Ich komme zu spät zu dieser Party, aber ich habe mit den Konzepten von tc-idf gespielt (ich möchte das Wort 'concept' hervorheben, weil ich für die eigentlichen Berechnungen keinen Büchern gefolgt bin; sie sind also möglicherweise etwas abweichend und definitiv einfacher durchgeführt mit Paketen wie {tm: Text Mining Package}
, wie erwähnt), und ich denke, was ich bekommen habe, könnte mit dieser Frage zusammenhängen, oder auf jeden Fall könnte dies ein guter Ort sein, um sie zu posten.
SET-UP: Ich habe einen Korpus von 5
langen Absätzen von gedruckten Medien entnommen, text 1
durch 5
wie die New York Times . Angeblich ist es ein sehr kleiner "Körper", sozusagen eine winzige Bibliothek, aber die Einträge in dieser "digitalen" Bibliothek sind nicht zufällig: Die ersten und fünften Einträge befassen sich mit Fußball (oder "Fußball" für "Social Club"). (?) hier) und genauer gesagt über das größte Team von heute. So text 1
beginnt zum Beispiel als ...
"In den letzten neun Jahren hat Messi den FC Barcelona zu nationalen und internationalen Titeln geführt und dabei einzelne Rekorde auf eine Weise gebrochen, die jenseits der Welt zu liegen scheint ..."

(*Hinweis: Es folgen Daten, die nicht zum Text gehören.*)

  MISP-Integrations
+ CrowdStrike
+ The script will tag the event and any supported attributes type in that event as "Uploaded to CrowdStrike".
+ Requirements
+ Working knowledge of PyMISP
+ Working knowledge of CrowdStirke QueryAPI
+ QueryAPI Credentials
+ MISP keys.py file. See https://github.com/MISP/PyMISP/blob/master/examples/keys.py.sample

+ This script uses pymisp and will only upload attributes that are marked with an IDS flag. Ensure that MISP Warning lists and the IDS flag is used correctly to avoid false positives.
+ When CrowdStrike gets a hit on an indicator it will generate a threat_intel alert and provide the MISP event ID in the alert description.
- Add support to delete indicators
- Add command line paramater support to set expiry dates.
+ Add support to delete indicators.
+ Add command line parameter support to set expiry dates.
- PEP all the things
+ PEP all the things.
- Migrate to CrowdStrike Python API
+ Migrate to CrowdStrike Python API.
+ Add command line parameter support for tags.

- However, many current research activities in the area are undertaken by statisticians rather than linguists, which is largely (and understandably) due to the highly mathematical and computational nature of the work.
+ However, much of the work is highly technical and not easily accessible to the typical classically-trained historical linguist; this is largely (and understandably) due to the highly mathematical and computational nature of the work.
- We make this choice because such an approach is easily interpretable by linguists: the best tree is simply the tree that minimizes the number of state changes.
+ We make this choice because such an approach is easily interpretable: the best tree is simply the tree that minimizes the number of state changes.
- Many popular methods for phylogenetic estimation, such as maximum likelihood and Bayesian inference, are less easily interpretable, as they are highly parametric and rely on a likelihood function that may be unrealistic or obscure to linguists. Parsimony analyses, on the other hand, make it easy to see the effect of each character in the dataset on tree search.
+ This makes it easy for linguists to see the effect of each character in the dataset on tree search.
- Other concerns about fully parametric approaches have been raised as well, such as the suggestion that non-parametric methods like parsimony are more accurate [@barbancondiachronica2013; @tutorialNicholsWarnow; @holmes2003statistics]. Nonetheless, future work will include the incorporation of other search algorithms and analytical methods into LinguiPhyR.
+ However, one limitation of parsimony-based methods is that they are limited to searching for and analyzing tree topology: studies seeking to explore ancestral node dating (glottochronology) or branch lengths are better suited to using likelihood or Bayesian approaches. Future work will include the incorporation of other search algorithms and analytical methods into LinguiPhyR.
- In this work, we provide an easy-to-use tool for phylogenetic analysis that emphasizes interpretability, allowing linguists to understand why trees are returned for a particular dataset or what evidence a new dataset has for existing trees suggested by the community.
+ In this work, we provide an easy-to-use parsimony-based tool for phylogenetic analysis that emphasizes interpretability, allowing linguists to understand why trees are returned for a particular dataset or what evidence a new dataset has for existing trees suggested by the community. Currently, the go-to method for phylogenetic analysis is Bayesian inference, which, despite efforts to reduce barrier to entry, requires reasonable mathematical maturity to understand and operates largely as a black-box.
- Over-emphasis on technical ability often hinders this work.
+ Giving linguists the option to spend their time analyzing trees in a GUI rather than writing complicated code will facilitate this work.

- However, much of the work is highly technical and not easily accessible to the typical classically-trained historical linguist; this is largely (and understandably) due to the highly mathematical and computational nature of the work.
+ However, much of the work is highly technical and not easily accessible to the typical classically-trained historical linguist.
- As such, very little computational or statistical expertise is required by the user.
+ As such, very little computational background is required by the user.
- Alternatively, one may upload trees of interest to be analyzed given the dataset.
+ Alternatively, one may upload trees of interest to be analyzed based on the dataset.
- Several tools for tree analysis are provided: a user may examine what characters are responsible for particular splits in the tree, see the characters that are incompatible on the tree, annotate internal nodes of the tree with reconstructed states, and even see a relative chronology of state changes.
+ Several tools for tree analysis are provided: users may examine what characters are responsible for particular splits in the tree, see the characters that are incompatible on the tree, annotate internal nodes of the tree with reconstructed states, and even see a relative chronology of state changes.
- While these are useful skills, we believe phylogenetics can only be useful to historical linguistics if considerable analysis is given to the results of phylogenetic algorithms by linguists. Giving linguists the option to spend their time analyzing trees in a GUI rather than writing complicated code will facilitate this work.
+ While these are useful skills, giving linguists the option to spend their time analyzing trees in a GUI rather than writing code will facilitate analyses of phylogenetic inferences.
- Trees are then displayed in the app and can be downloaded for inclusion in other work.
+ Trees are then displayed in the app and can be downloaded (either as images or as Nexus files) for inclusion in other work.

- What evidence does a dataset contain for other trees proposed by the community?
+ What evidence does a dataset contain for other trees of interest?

Sehr schön! Auf der anderen Seite möchten Sie auf jeden Fall den Inhalt der drei dazwischen liegenden Einträge überspringen. Hier ist ein Beispiel ( text 2
):
"Innerhalb weniger Stunden in ganz Texas schlug Herr Rubio vor, dass Herr Trump in seine Hosen gepinkelt und illegale Einwanderer eingesetzt habe, um seine unaufhörlichen Twitter-Nachrichten abzuhören ..."
Was also zu tun , um jeden Preis „Surfen“ aus der zu vermeiden , text 1
zu text 2
, während sie weiterhin in der Literatur über allmächtiges Barcelona FC freuen in text 5
?
TC-IDF: Ich habe die Wörter in jedem text
in lange Vektoren unterteilt. Zählte dann die Häufigkeit jedes Wortes und erzeugte fünf Vektoren (einen für jedes text
), in denen nur die Wörter text
gezählt wurden, die in dem entsprechenden angetroffen wurden - alle anderen Wörter, die zu anderen text
s gehörten, wurden mit Null bewertet. Im ersten Snippet von text 1
zum Beispiel hätte sein Vektor eine Zählung von 1 für das Wort "Messi", während "Trump" 0 hätte. Dies war der tc- Teil.
Der IDF- Teil wurde auch für jeden einzeln berechnet text
und ergab 5 "Vektoren" (ich glaube, ich habe sie als Datenrahmen behandelt), die die logarithmischen Transformationen der Anzahl der Dokumente enthielten (leider nur von null auf fünf, angesichts unserer kleinen Bibliothek) ) mit einem bestimmten Wort wie in:
Log( Nr. Dokumente1+Nr. Dokumente, die ein Wort enthalten). Die Anzahl der Dokumente ist 5. Hier kommt der Teil, der das OP beantworten kann: Für jede IDF-Berechnung wurde der betreffendetext
Teil von der Zählung ausgeschlossen . Aber wenn ein Wort in allen Dokumenten auftauchte, war sein Idf still0 Danke an die 1im Nenner - zB das Wort "the" hatte die Bedeutung 0, weil es in allen text
s vorhanden war.
Die eintrittsweise Multiplikation von tc × idffür jeden text
war die Wichtigkeit jedes Wortes für jeden der Bibliothekselemente - lokal vorherrschende, weltweit seltene Wörter .
VERGLEICHE: Jetzt ging es nur noch darum, zwischen diesen "Vektoren von Wortbedeutung" Punktprodukte zu erzeugen .
Wie vorauszusehen war , das Skalarprodukt text 1
mit text 5
war 13.42645
, während text 1
v. text2
Nur war 2.511799
.
Der klobige R-Code (nichts zu imitieren) ist hier .
Auch dies ist eine sehr rudimentäre Simulation, aber ich denke, es ist sehr anschaulich.